| WHAT TO PRODUCE |
Restate word for word the section of the entries that opens at the line containing "margin-left: 34px ->" and closes at the line containing "margin-left: 0 ->", both lines kept, pictures dropped.

| RECORDS FOR THIS TASK |
———
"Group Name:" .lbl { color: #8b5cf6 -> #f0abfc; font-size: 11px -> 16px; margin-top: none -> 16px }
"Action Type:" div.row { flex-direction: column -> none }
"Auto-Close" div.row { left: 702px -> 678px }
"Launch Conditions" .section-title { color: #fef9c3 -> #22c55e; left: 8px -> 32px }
———
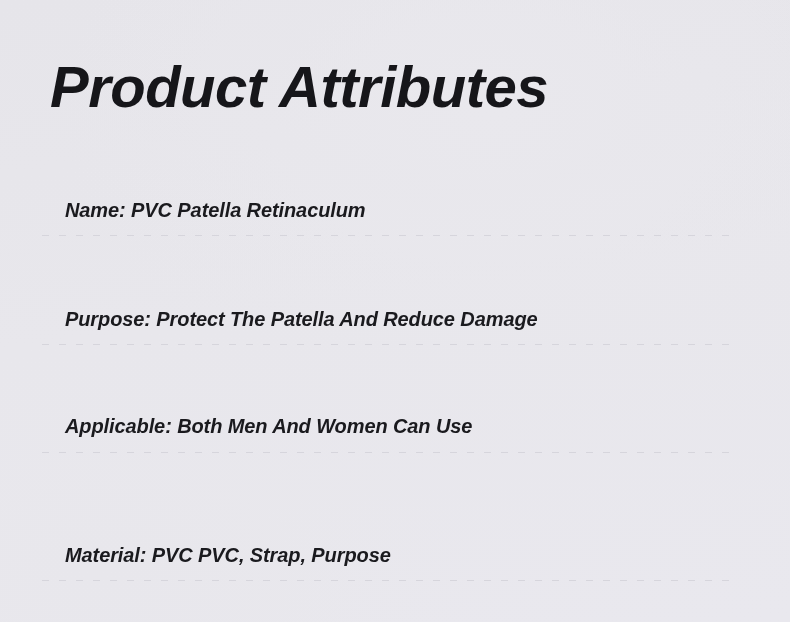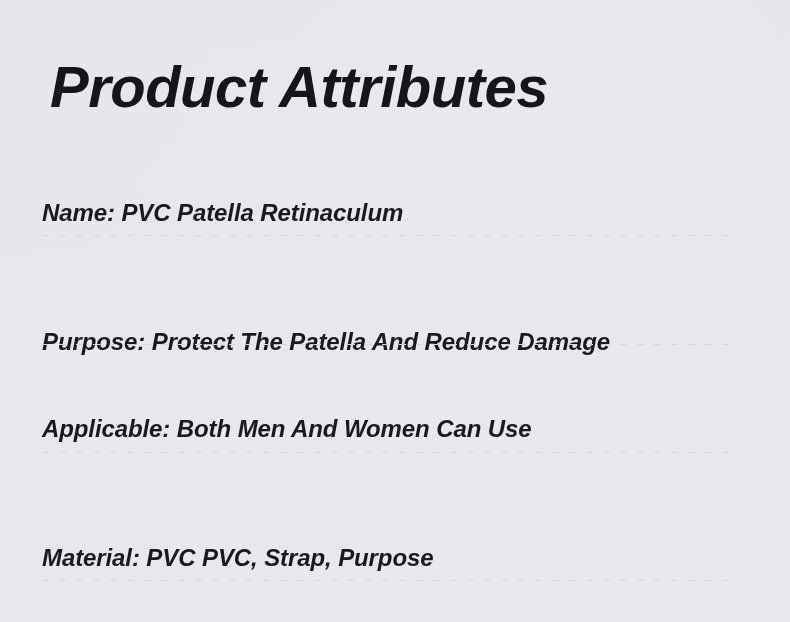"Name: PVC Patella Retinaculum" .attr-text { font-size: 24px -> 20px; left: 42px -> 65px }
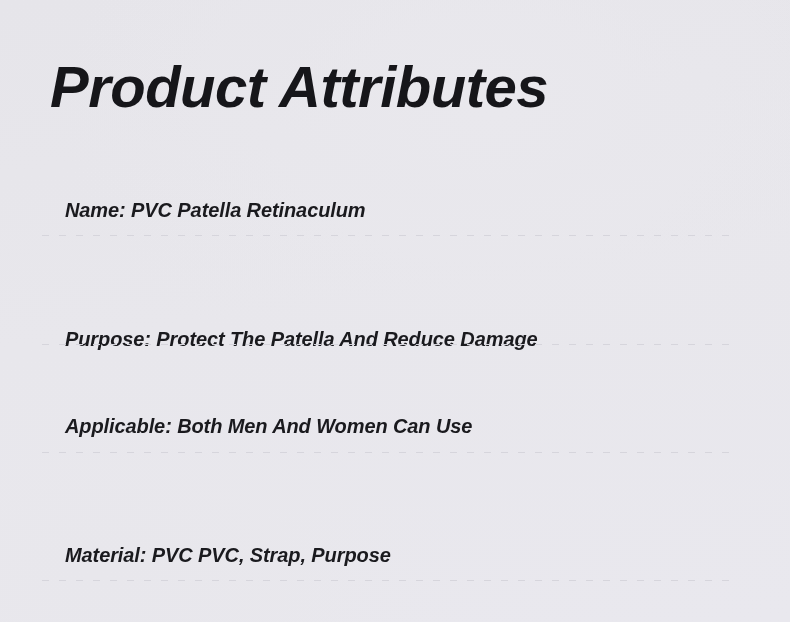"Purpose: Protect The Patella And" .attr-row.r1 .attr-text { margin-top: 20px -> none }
———
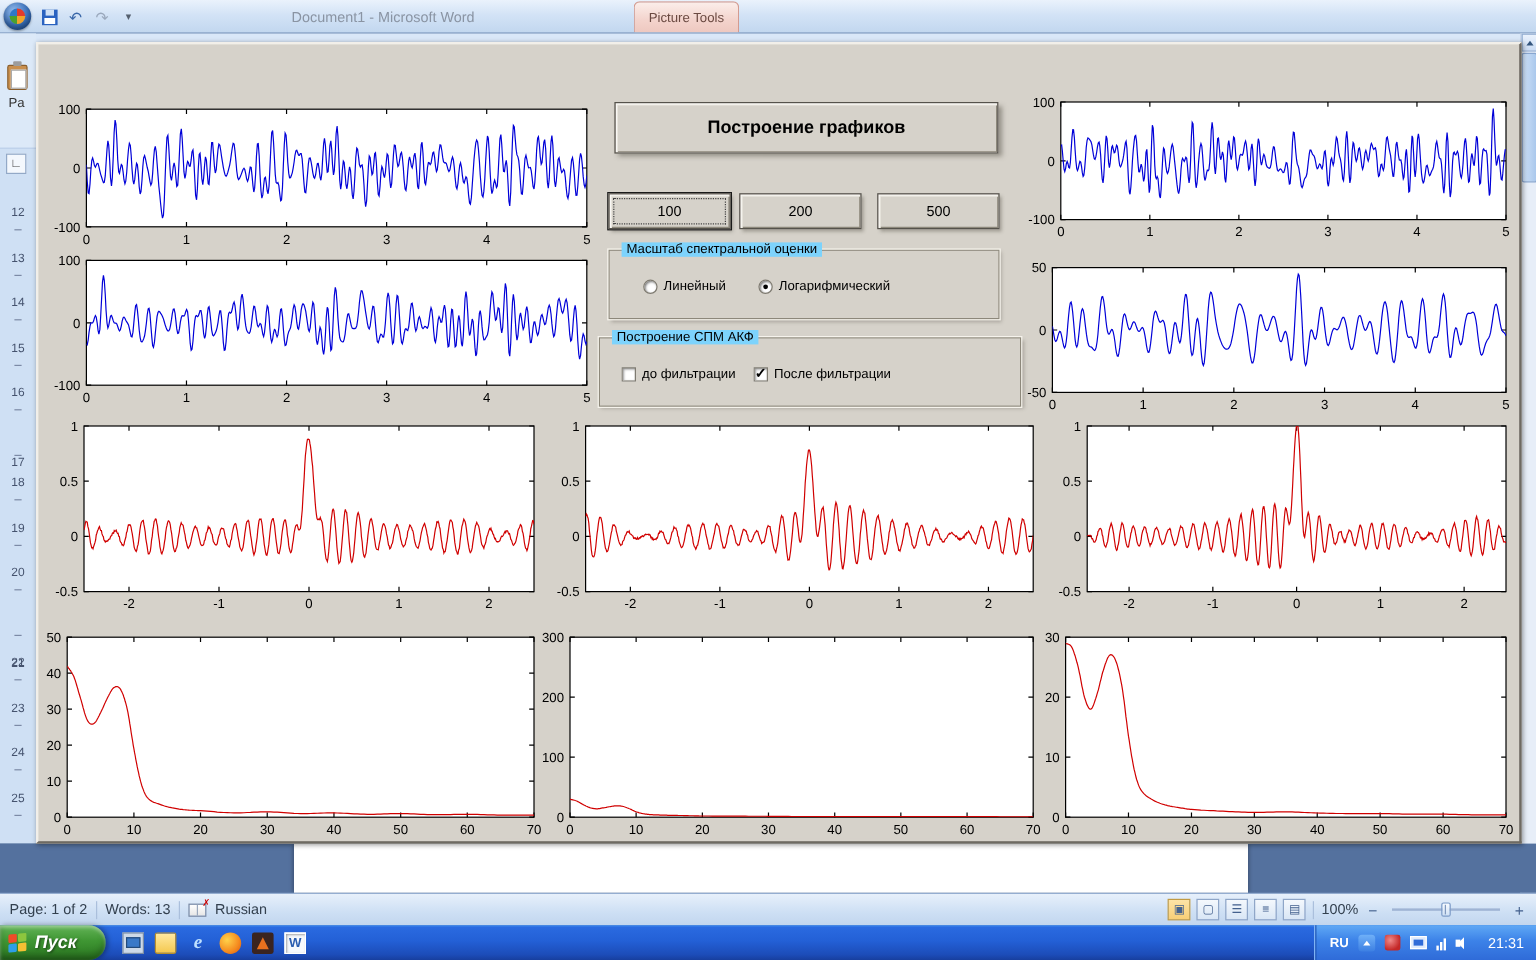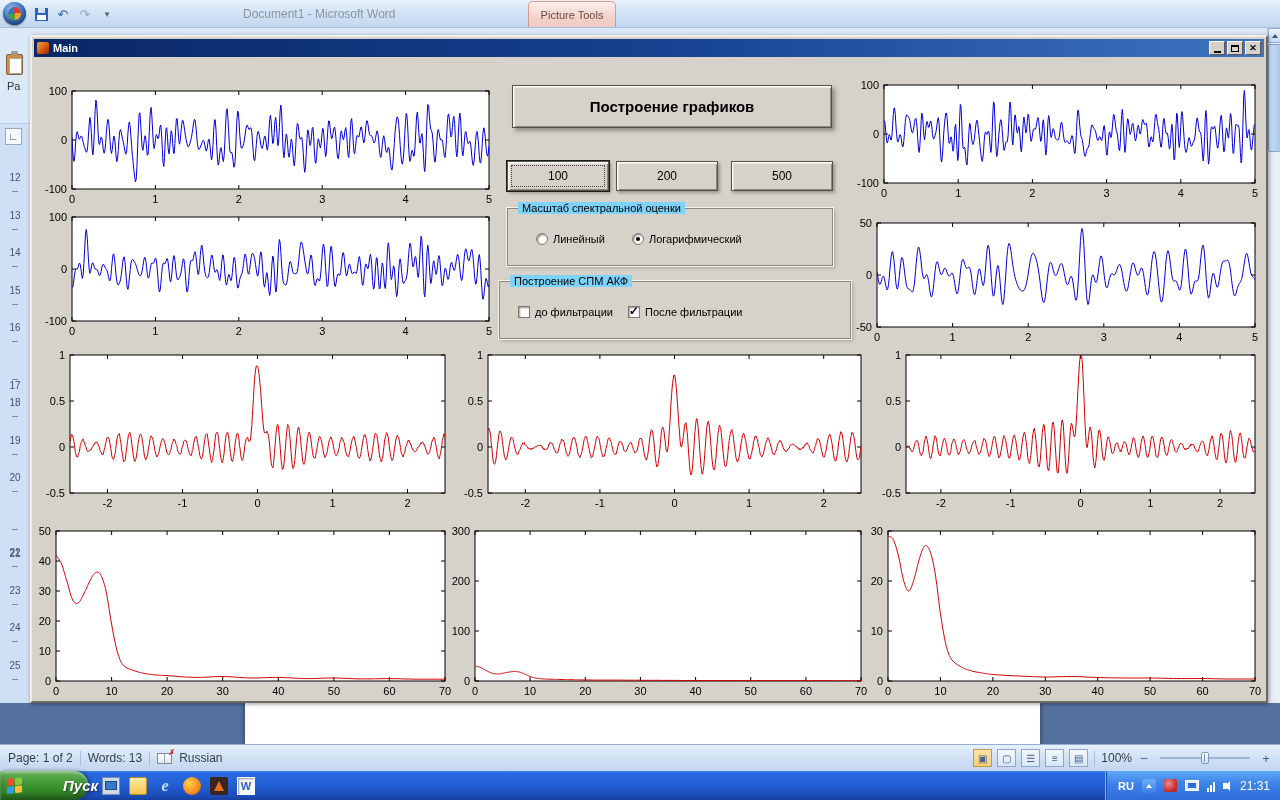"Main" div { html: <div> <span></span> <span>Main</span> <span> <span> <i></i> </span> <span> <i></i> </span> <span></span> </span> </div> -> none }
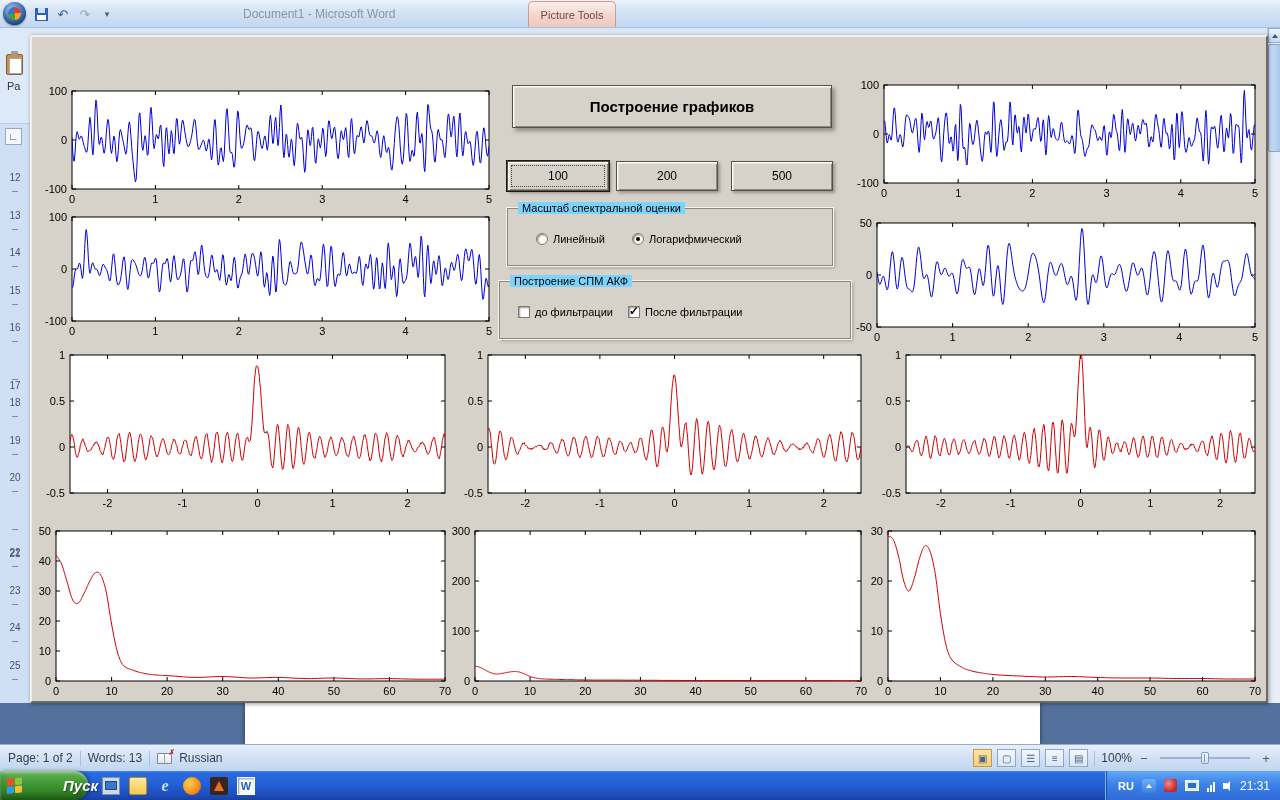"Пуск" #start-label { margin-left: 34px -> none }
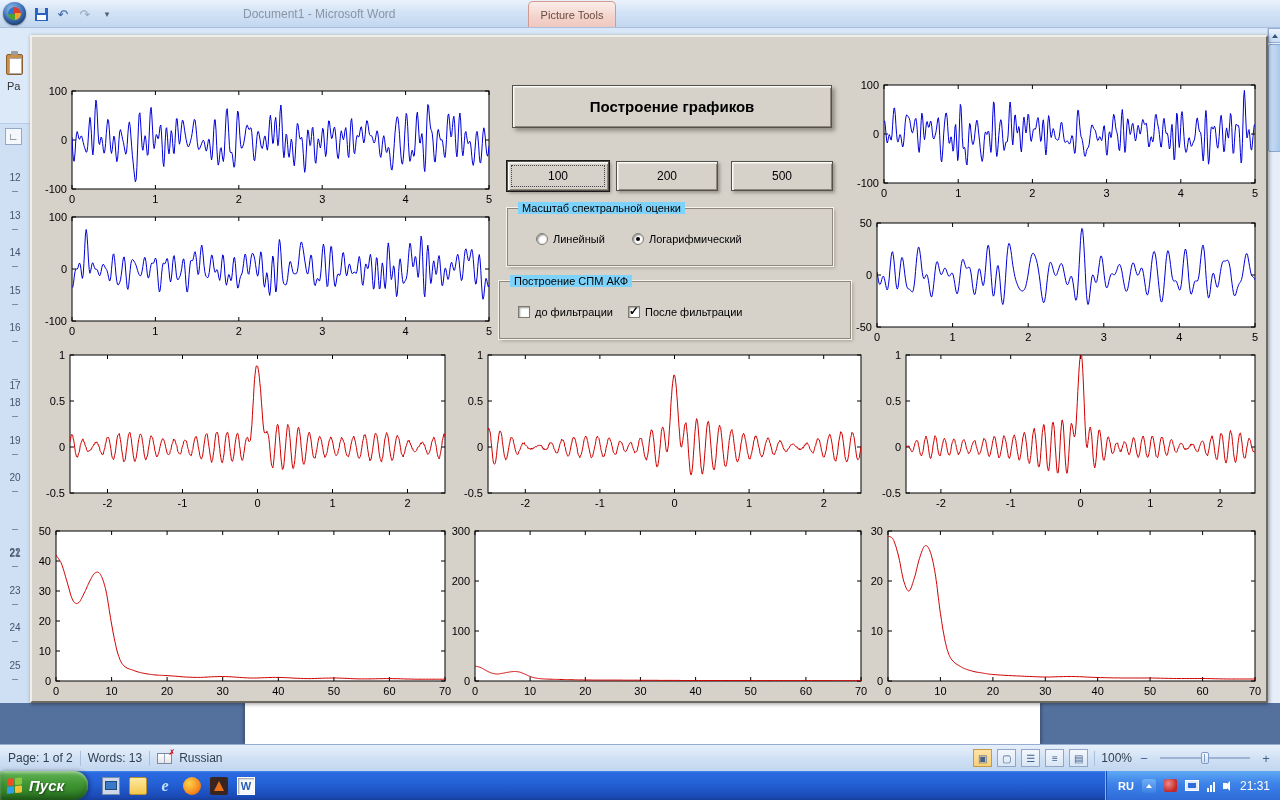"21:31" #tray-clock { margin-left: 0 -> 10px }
———
| OUTPUT FOR THIS EXERCISE |
"Пуск" #start-label { margin-left: 34px -> none }
"21:31" #tray-clock { margin-left: 0 -> 10px }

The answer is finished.